This function checks for and flags or removes samples denoted as quality control activities based on the 'ActivityTypeCode' column. The function will flag duplicate samples as "QC_duplicate", blank samples as "QC_blank", calibration or spiked samples as "QC_calibration", and other QC samples as "QC_other". All other samples are flagged as "Non_QC".
Arguments
- .data
TADA dataframe which must include the column 'ActivityTypeCode'
- clean
Character argument with options "none", "all", "duplicates", or "blanks", "calibrations", or "other". The default is clean = "none" which does not remove any rows of data. When clean = "all", any rows of data flagged as a Quality Control sample will be removed. When clean = "duplicates", any rows of data flagged as a duplicate Quality Control sample will be removed. When clean = "blanks", any rows of data flagged as a blank Quality Control sample will be removed. When clean = "calibrations", any rows of data flagged as a calibration check or spiked Quality Control sample will be removed. And when clean = "other", any rows of data flagged as some other type of Quality Control sample will be removed.
- flaggedonly
Boolean argument; the default is flaggedonly = FALSE. When flaggedonly = TRUE, the function will filter the dataframe to show only the rows of data flagged as Quality Control samples.
Value
This function adds the column "TADA.ActivityType.Flag" to the dataframe which flags quality control samples based on the "ActivityTypeCode" column. When clean = "none", all flagged data are kept in the dataframe. When clean = "all", all flagged data are removed from the dataframe. When clean = "duplicates", data flagged as QC duplicates are removed from the dataframe. When clean = "blanks", data flagged as QC blanks are removed from the dataframe. When clean = "calibrations", data flagged as QC calibration checks or spikes are removed from the dataframe. When clean = "other", data flagged as other QC samples are removed from the dataframe. When flaggedonly = TRUE, the dataframe is filtered to show only the flagged data. When flaggedonly = FALSE, the full, cleaned dataframe is returned. The default is clean = "none" and flaggedonly = FALSE.
Examples
# Load example dataset:
data(Data_Nutrients_UT)
# Flag and keep all QC samples:
QC_flagged <- TADA_FindQCActivities(Data_Nutrients_UT)

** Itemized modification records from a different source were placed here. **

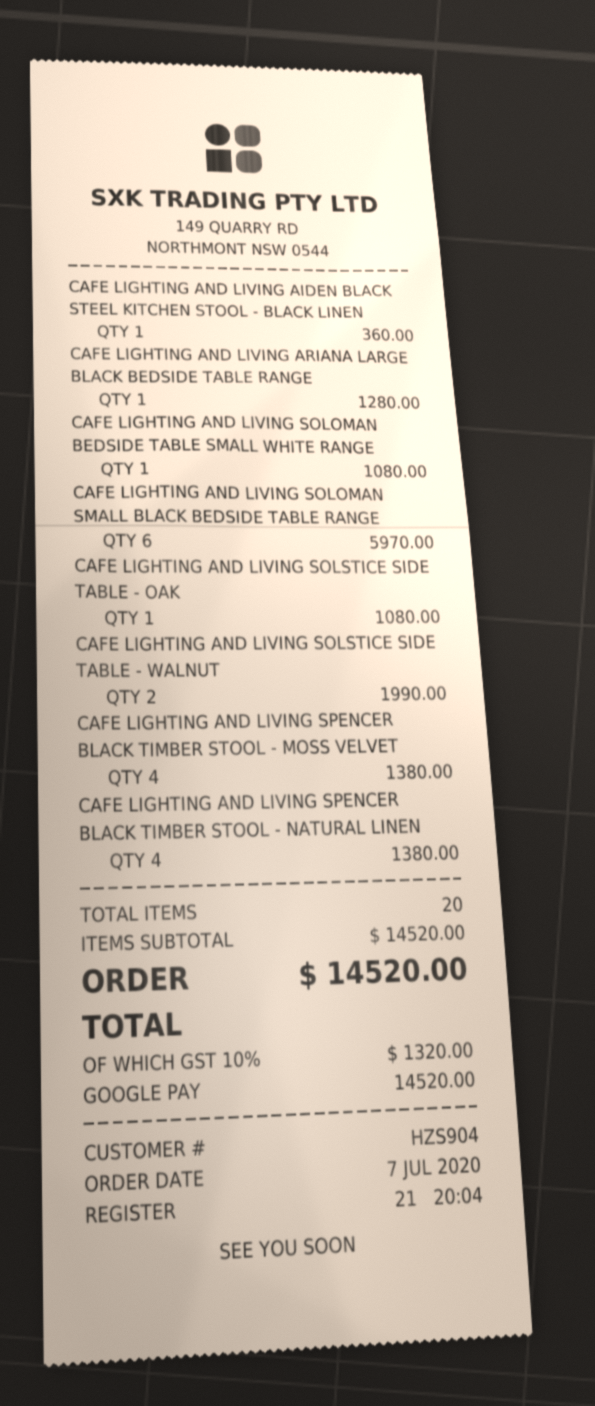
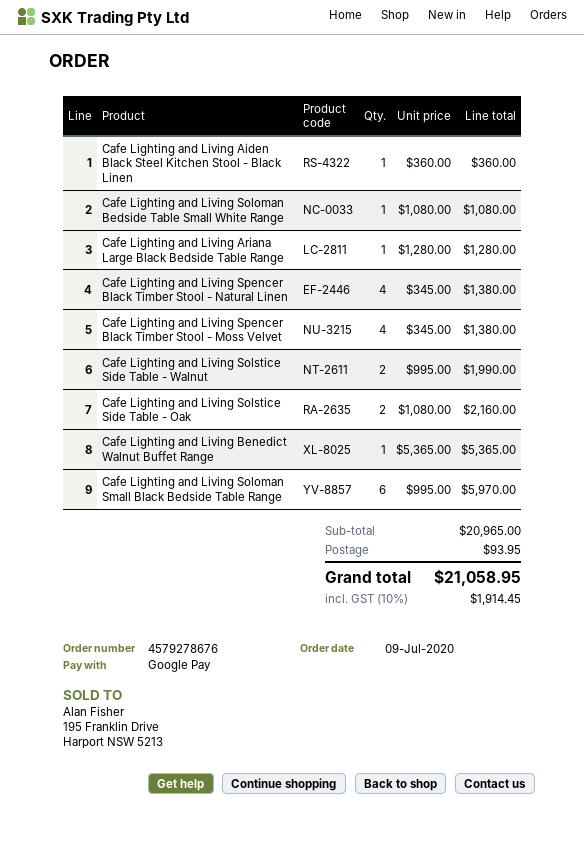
order date: 2020-07-07 -> 2020-07-09
CAFE LIGHTING AND LIVING SOLSTICE SIDE TABLE - OAK: 1 for 1080.00 -> 2 for 2160.00
Cafe Lighting and Living Benedict Walnut Buffet Range: none -> 1 for 5365.00
subtotal: 14520.00 -> 20965.00
shipping: none -> 93.95
tax: 10% = 1320.00 -> 10% = 1914.45
total: 14520.00 -> 21058.95

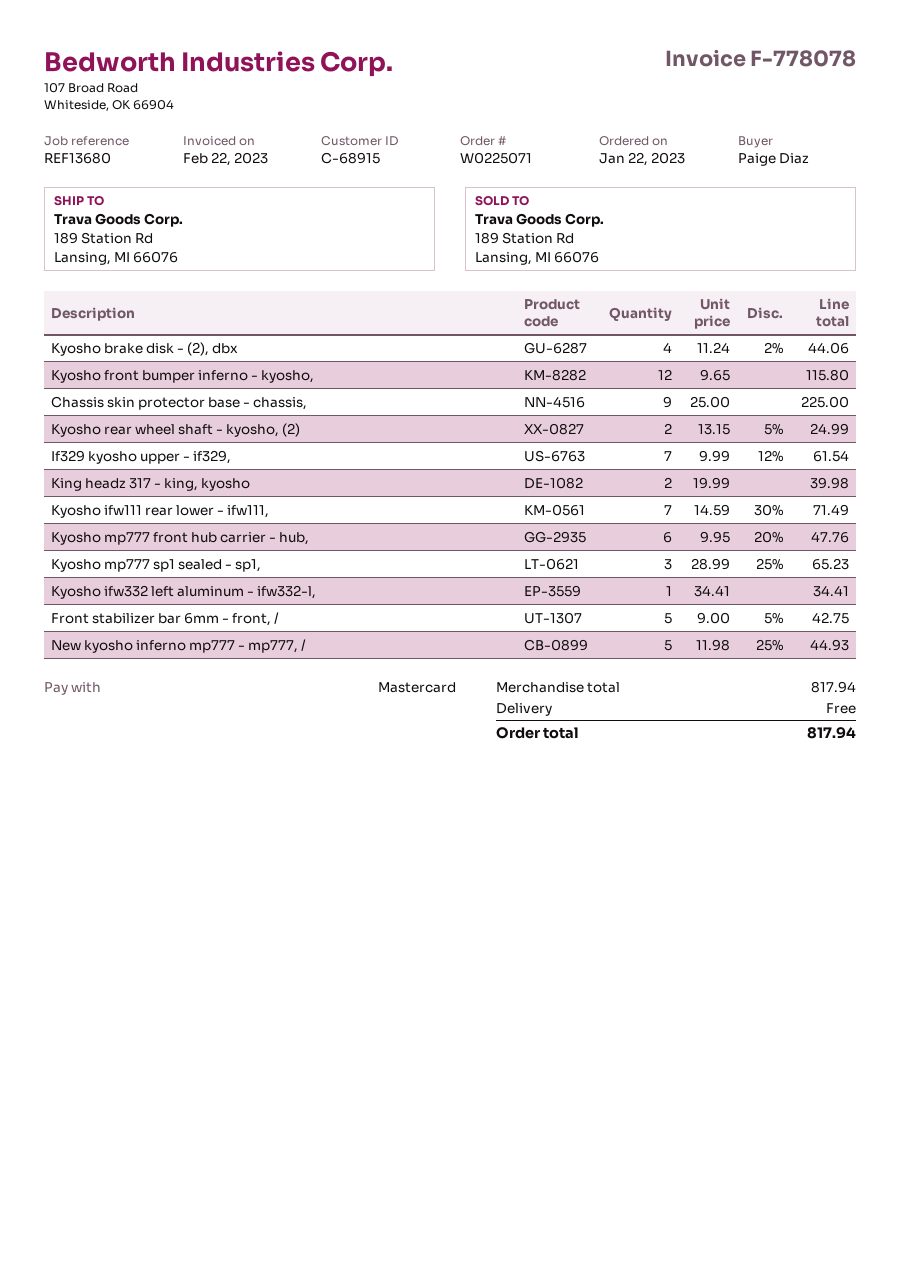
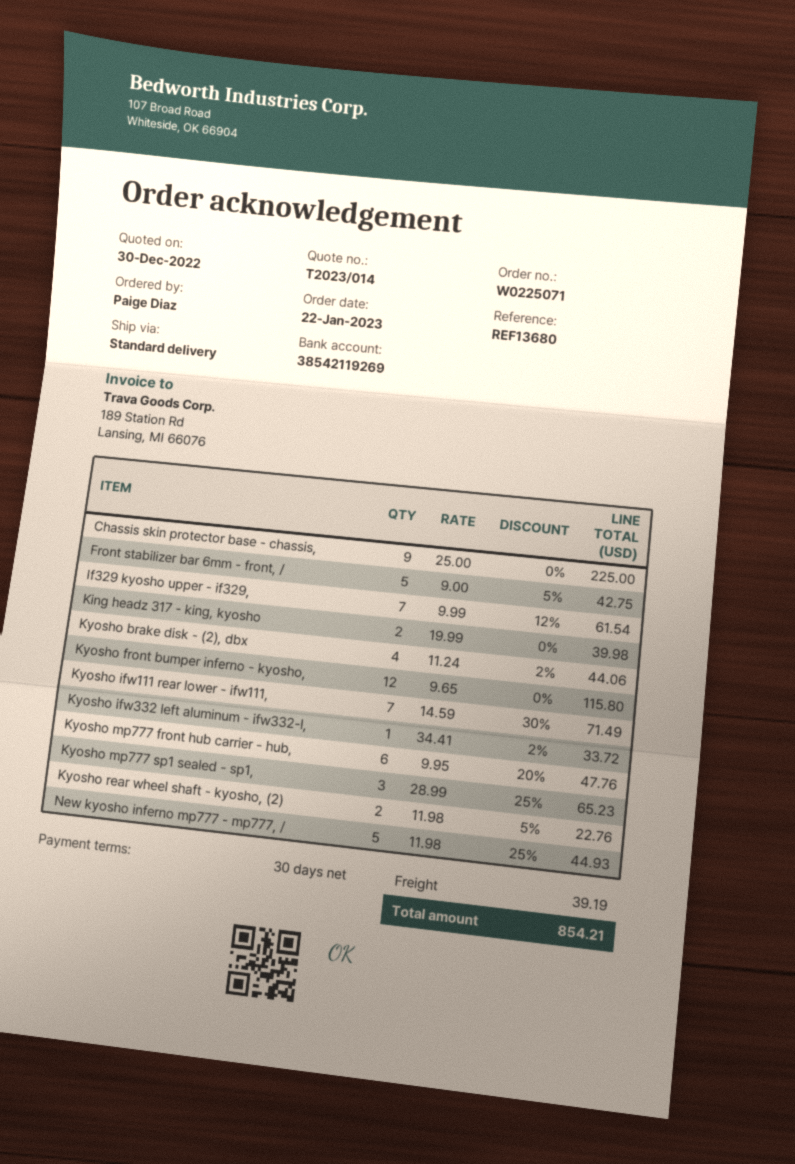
Kyosho rear wheel shaft - kyosho, (2): 2 x 13.15 - 5% = 24.99 -> 2 x 11.98 - 5% = 22.76
Kyosho ifw332 left aluminum - ifw332-l,: 1 x 34.41 = 34.41 -> 1 x 34.41 - 2% = 33.72
shipping: 0.00 -> 39.19
total: 817.94 -> 854.21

# Flag QC samples and filter to flagged data only:
QC_flags_only <- TADA_FindQCActivities(Data_Nutrients_UT, flaggedonly = TRUE)
# Remove all QC samples:
QC_clean <- TADA_FindQCActivities(Data_Nutrients_UT, clean = TRUE)
#> [1] "Quality control samples have been removed or were not present in the input dataframe. Returning dataframe with TADA.ActivityType.Flag column for tracking."